The Lions’ fourth-round draft pick, Denard Robinson, scores three touchdowns — one as a kick returner, one as a wide receiver and the last as a running back. And somewhere, Brady Hoke winces.

Win (3-4)

Game 8 — vs. Dallas

The Lions’ mascot, Roary, becomes the Lions’ seventh kicker this season, replacing Riley Reiff, who also couldn’t get comfortable at right tackle, H-back or left corner. And somewhere, Jason Hanson chortles.

Win (4-4)

Game 9 — at Chicago

It only took nine games but free agent running back Reggie Bush is already getting that look of bewilderment.

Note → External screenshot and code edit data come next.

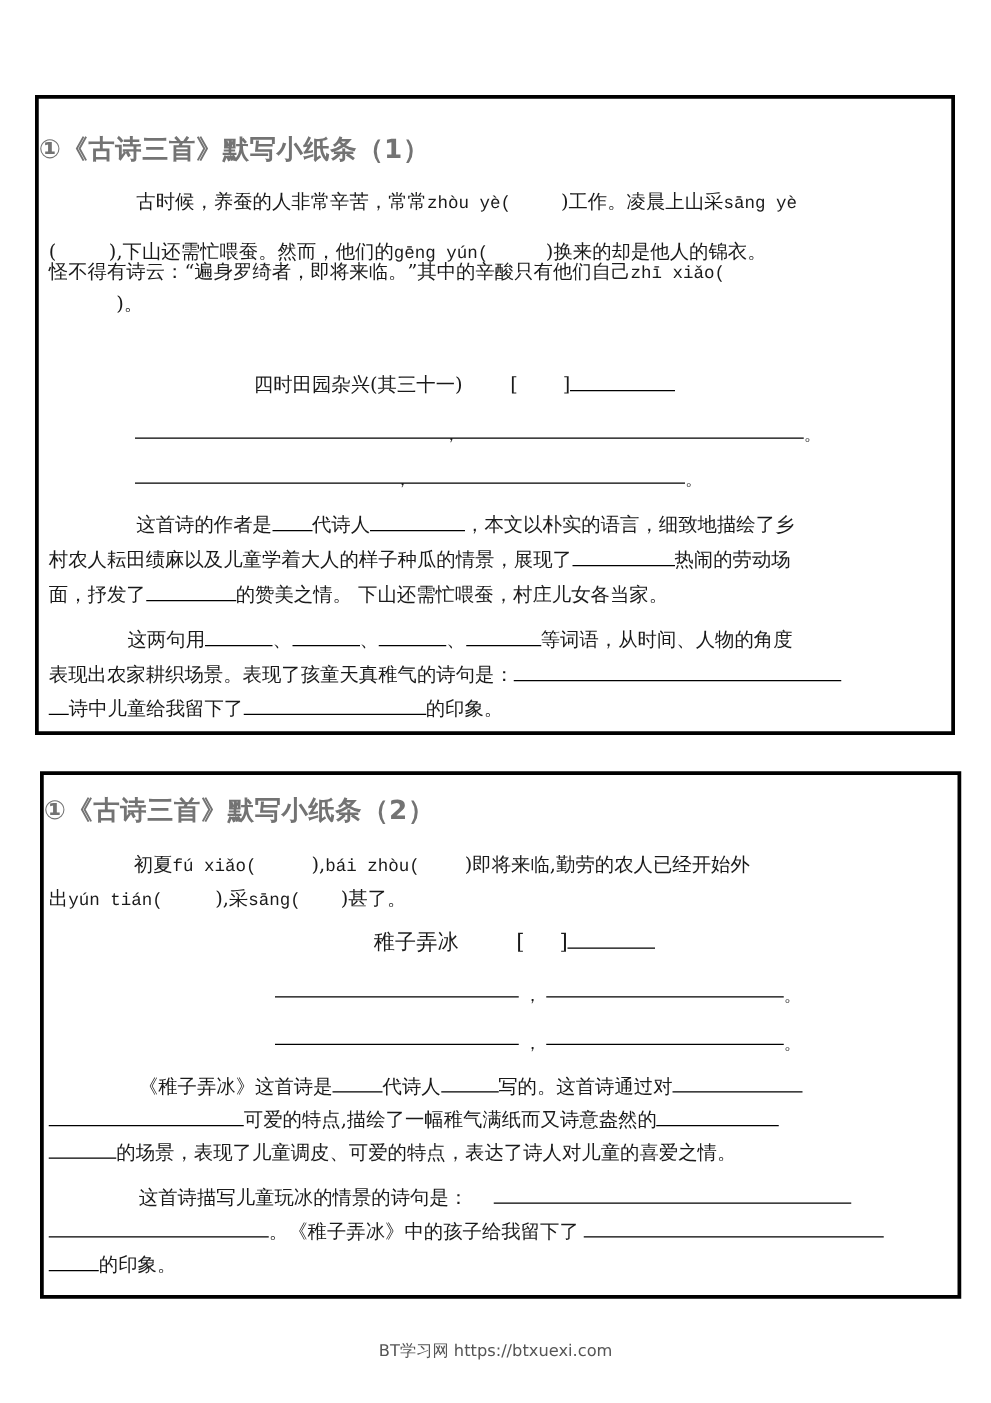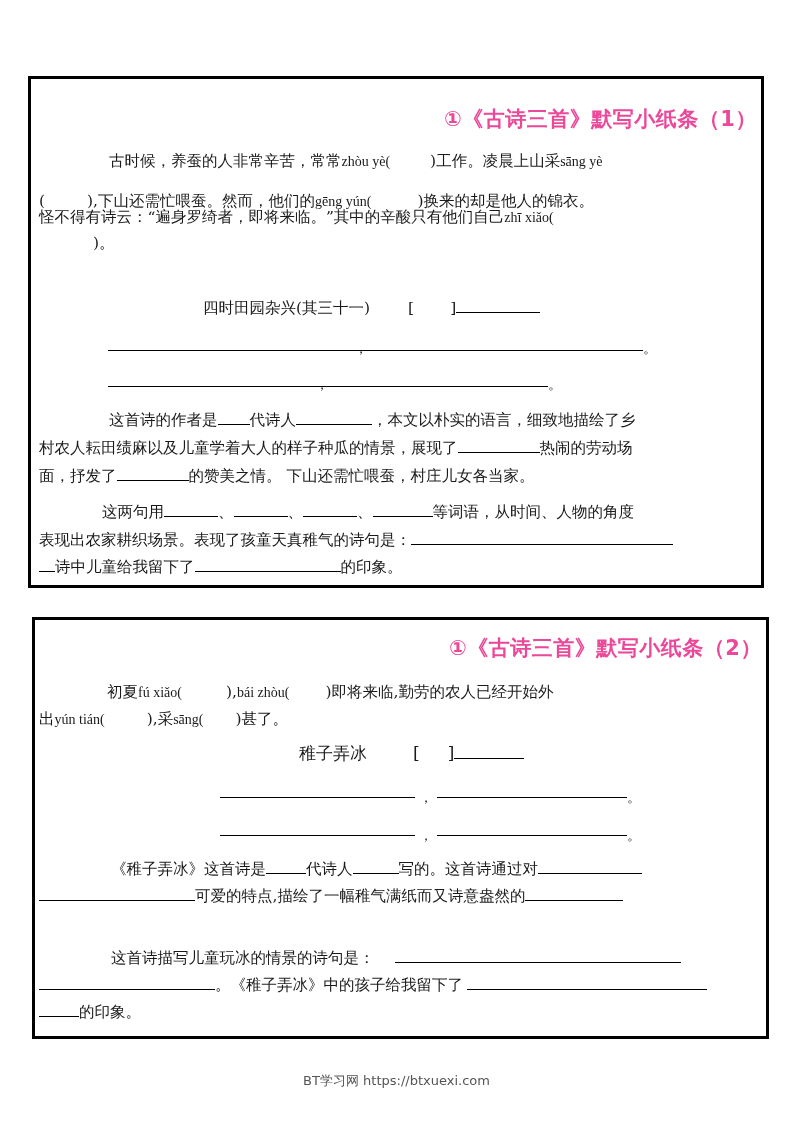--- a/index.html
+++ b/index.html
@@ -7,28 +7,28 @@
     width: 793px; height: 1122px; background: #ffffff; position: relative;
     font-family: "DejaVu Serif", "Liberation Serif", serif; color: #1a1a1a;
     overflow: hidden;
   }
   .card {
     position: absolute; border: 3px solid #000; box-sizing: border-box; background: #fff;
   }
   #card1 { left: 28px; top: 76px; width: 736px; height: 512px; }
   #card2 { left: 32px; top: 617px; width: 737px; height: 422px; }
   .title {
-    position: absolute; left: 0; right: 4px; text-align: right;
+    position: absolute; left: 0; right: 15px; text-align: left;
     font-family: "DejaVu Sans", "Liberation Sans", sans-serif; font-weight: bold;
-    color: #ec4899; font-size: 21px; letter-spacing: 0.5px;
+    color: #737373; font-size: 21px; letter-spacing: 0.5px;
   }
   .ln {
     position: absolute; white-space: nowrap; font-size: 15.5px; line-height: 20px;
   }
-  .py { font-family: Liberation Serif, serif; font-size: 14px; }
+  .py { font-family: Liberation Mono, monospace; font-size: 14px; }
   .blank { display: inline-block; border-bottom: 1px solid #000; height: 16px; vertical-align: baseline; }
   .gap { display: inline-block; }
   .uline { position: absolute; border-bottom: 1px solid #000; height: 0; }
   .punc { position: absolute; font-size: 14px; line-height: 14px; }
   .footer {
     position: absolute; left: 0; right: 0; top: 1072px; text-align: center;
     font-family: "DejaVu Sans", "Liberation Sans", sans-serif; font-size: 13px; color: #555;
   }
 </style>
 </head>
@@ -104,20 +104,23 @@
   <div class="punc" style="left:384px; top:208px;">，</div>
   <div class="uline" style="left:402px; top:215px; width:190px;"></div>
   <div class="punc" style="left:592px; top:208px;">。</div>
 
   <div class="ln" style="left:76px; top:237px;">
     <span>《稚子弄冰》这首诗是</span><span class="blank" style="width:40px;"></span><span>代诗人</span><span class="blank" style="width:46px;"></span><span>写的。这首诗通过对</span><span class="blank" style="width:104px;"></span>
   </div>
   <div class="ln" style="left:4px; top:264px;">
     <span class="blank" style="width:156px;"></span><span>可爱的特点,描绘了一幅稚气满纸而又诗意盎然的</span><span class="blank" style="width:98px;"></span>
   </div>
+  <div class="ln" style="left:4px; top:290px;">
+    <span class="blank" style="width:54px;"></span><span>的场景，表现了儿童调皮、可爱的特点，表达了诗人对儿童的喜爱之情。</span>
+  </div>
 
   <div class="ln" style="left:76px; top:326px;">
     <span>这首诗描写儿童玩冰的情景的诗句是：</span><span class="gap" style="width:20px;"></span><span class="blank" style="width:286px;"></span>
   </div>
   <div class="ln" style="left:4px; top:353px;">
     <span class="blank" style="width:176px;"></span><span>。《稚子弄冰》中的孩子给我留下了</span><span class="gap" style="width:4px;"></span><span class="blank" style="width:240px;"></span>
   </div>
   <div class="ln" style="left:4px; top:380px;">
     <span class="blank" style="width:40px;"></span><span>的印象。</span>
   </div>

He’s now officially welcomed as a Detroit Lion.

Loss (4-5)

Game 10 — at Pittsburgh

Jim Schwartz vehemently denies speculation that his job is in jeopardy, but admittedly gets a little anxious when his secretary occasionally refers to him as Coach Cowher.

Loss (4-6)

Game 11 — vs. Tampa Bay

The Lions still think they’re in contention for the playoffs, confident that they will finish strong. But the odds are better that Dennis Rodman becomes United Nations ambassador.

Win (5-6)

Game 12 — vs. Green Bay

More embarrassment awaits Schwartz as he suffers a wardrobe malfunction while protesting what he thought was a bad referee’s call. He angrily attempts to throw his challenge flag, but forgets that the NFL had it stapled to his pants to prevent any recurrences of last Thanksgiving’s snafu.

Loss (5-7)

Game 13 — at Philadelphia

The Eagles’ new coach, Chip Kelly, envisions a fast-paced up-tempo offensive and defensive style similar to what he had at Oregon. As a counter strategy, the Lions suit up as NCAA investigators to unnerve the first-time NFL coach.

Win (6-7)

Game 14 — vs. Baltimore

The Sunday night and Monday night love affair with the Lions ended after just one season. They get the Super Bowl champs in their only special non-Turkey Day marquee game. And the Ravens bring the Lombardi Trophy just to prove to the Lions that it actually does exist and isn’t some sort of urban legend.

Loss (6-8)

Game 15 — vs. New York Giants

The inevitability of yet another disappointing season seems unavoidable as Eli Manning lights up the Lions’ secondary.

Loss (6-9)

Game 16 — at Minnesota

Joe Dumars calls Schwartz immediately after the game, not exactly a good sign for a head coach hoping to maintain his employment. And somewhere, Matt Millen and Rod Marinelli are smiling.